___ Given data
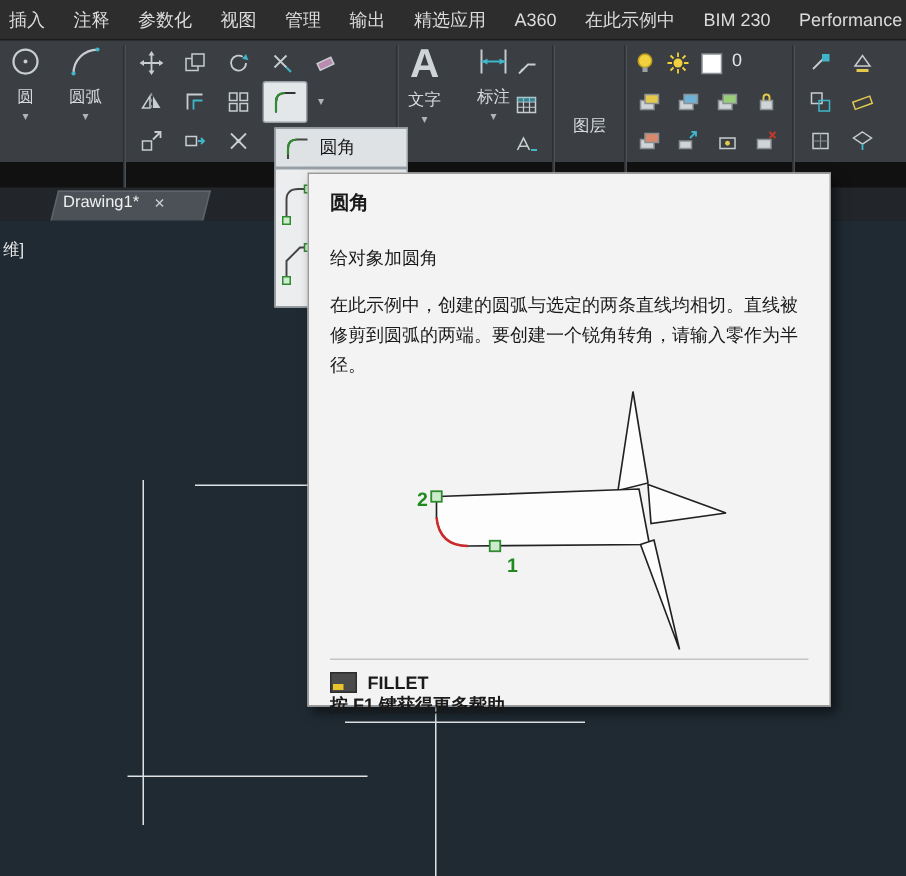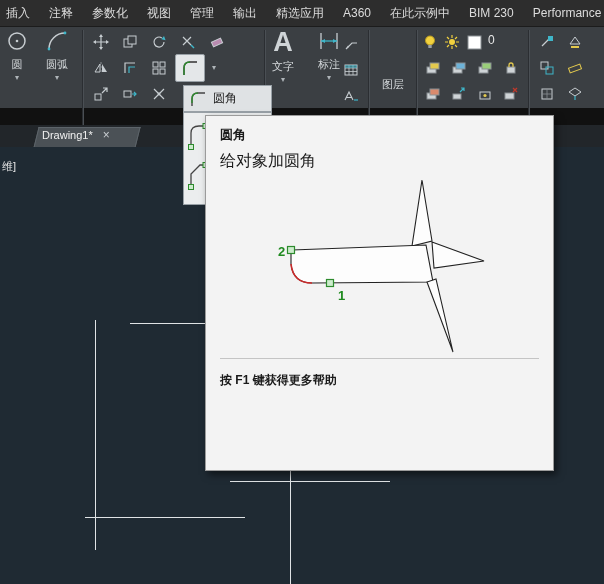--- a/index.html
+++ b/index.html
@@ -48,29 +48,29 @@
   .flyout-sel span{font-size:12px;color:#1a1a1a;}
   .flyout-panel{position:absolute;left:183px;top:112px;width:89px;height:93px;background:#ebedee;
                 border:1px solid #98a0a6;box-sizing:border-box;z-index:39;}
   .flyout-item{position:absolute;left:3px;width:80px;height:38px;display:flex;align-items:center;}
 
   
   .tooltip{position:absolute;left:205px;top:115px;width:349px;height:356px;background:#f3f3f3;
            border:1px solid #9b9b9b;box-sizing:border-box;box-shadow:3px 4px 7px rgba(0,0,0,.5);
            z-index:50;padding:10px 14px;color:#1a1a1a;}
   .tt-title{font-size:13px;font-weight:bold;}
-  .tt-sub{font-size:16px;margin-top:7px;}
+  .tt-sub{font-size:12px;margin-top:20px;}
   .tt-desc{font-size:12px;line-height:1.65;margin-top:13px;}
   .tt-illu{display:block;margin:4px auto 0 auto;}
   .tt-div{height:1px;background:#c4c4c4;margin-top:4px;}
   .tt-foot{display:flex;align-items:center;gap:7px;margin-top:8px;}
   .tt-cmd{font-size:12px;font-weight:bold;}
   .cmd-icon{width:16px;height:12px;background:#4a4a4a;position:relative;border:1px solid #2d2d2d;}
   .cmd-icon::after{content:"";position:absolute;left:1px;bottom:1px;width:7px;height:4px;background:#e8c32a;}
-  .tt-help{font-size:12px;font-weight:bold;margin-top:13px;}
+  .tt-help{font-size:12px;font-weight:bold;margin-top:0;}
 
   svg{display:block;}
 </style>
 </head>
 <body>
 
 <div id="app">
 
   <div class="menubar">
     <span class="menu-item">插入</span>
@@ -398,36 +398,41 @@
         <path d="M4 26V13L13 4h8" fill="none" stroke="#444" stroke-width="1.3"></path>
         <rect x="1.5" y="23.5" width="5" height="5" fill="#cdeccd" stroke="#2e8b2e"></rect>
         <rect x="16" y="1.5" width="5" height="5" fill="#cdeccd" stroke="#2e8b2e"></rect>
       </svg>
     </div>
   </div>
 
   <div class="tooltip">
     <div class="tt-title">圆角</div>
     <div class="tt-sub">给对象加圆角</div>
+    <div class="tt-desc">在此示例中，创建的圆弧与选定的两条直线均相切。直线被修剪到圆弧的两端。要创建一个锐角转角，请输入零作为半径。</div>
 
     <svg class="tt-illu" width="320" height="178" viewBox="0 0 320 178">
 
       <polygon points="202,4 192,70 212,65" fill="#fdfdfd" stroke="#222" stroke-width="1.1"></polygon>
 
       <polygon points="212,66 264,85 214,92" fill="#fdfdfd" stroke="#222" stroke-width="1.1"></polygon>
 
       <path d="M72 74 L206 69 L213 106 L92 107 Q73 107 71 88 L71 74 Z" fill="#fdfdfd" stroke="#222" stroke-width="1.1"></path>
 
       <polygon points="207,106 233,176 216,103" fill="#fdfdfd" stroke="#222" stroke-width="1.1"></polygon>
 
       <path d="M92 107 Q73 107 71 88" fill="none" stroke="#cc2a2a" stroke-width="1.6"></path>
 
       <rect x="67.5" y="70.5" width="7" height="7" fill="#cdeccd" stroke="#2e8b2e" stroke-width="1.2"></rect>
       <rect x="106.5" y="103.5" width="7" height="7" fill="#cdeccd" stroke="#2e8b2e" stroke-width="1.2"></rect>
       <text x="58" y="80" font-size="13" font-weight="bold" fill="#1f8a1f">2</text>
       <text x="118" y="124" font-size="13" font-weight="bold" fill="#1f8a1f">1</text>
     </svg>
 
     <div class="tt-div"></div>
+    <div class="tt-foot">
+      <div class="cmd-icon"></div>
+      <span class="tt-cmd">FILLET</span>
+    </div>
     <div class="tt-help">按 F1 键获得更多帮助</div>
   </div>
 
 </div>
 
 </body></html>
______
**Problem to solve**: Identify each line of the material where the word "font" shows up, and copy it.

**Result for this task**:
   .flyout-sel span{font-size:12px;color:#1a1a1a;}
   .tt-title{font-size:13px;font-weight:bold;}
-  .tt-sub{font-size:16px;margin-top:7px;}
+  .tt-sub{font-size:12px;margin-top:20px;}
   .tt-desc{font-size:12px;line-height:1.65;margin-top:13px;}
   .tt-cmd{font-size:12px;font-weight:bold;}
-  .tt-help{font-size:12px;font-weight:bold;margin-top:13px;}
+  .tt-help{font-size:12px;font-weight:bold;margin-top:0;}
       <text x="58" y="80" font-size="13" font-weight="bold" fill="#1f8a1f">2</text>
       <text x="118" y="124" font-size="13" font-weight="bold" fill="#1f8a1f">1</text>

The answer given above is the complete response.